++++ Records provided ++++

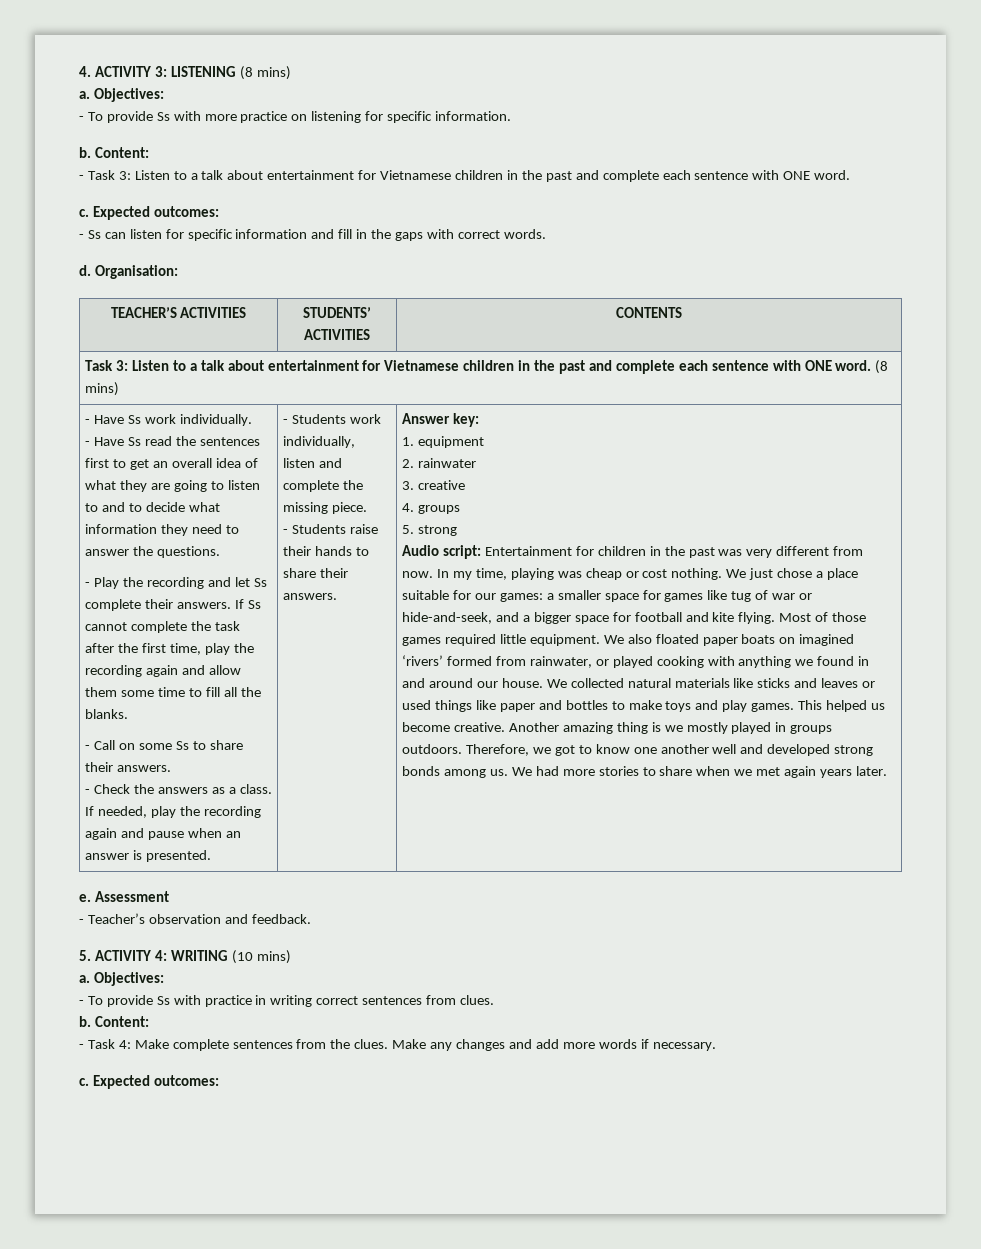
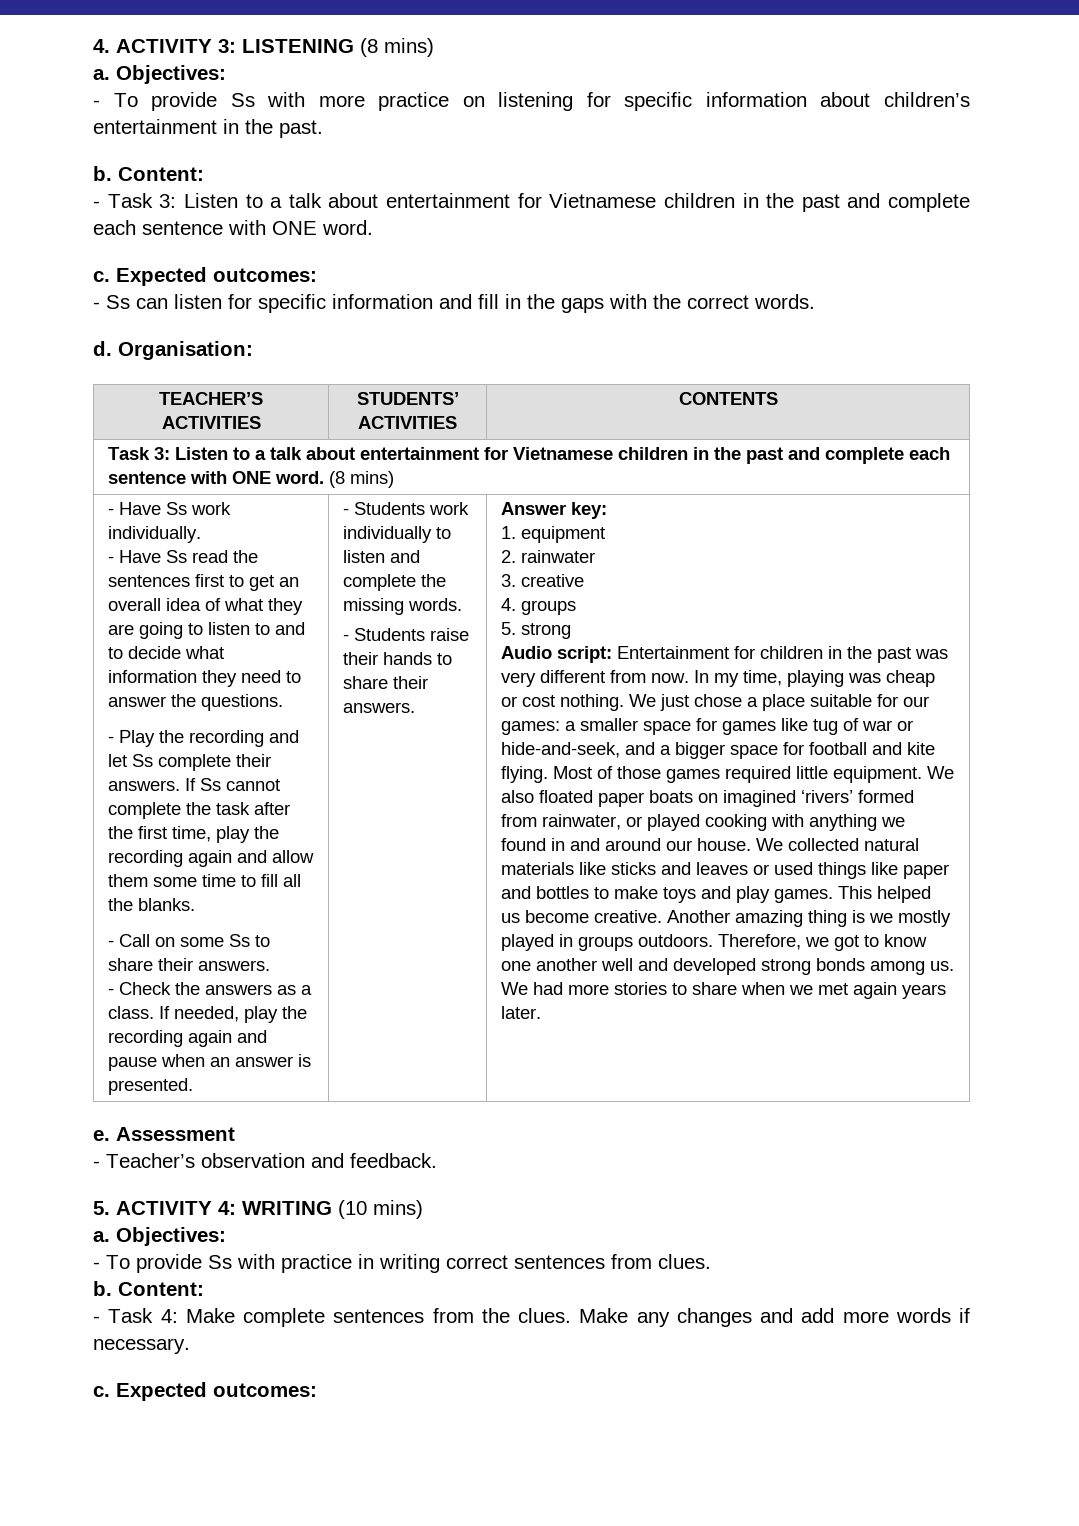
- - To provide Ss with more practice on listening for specific information.
+ - To provide Ss with more practice on listening for specific information about children’s entertainment in the past.
- - Ss can listen for specific information and fill in the gaps with correct words.
+ - Ss can listen for specific information and fill in the gaps with the correct words.
- - Students work individually, listen and complete the missing piece.
+ - Students work individually to listen and complete the missing words.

++++

Problem statement: Beginning with the line that has "- - Students", set down each line through the last one above, exactly, and nothing else.

Reply:
- - Students work individually, listen and complete the missing piece.
+ - Students work individually to listen and complete the missing words.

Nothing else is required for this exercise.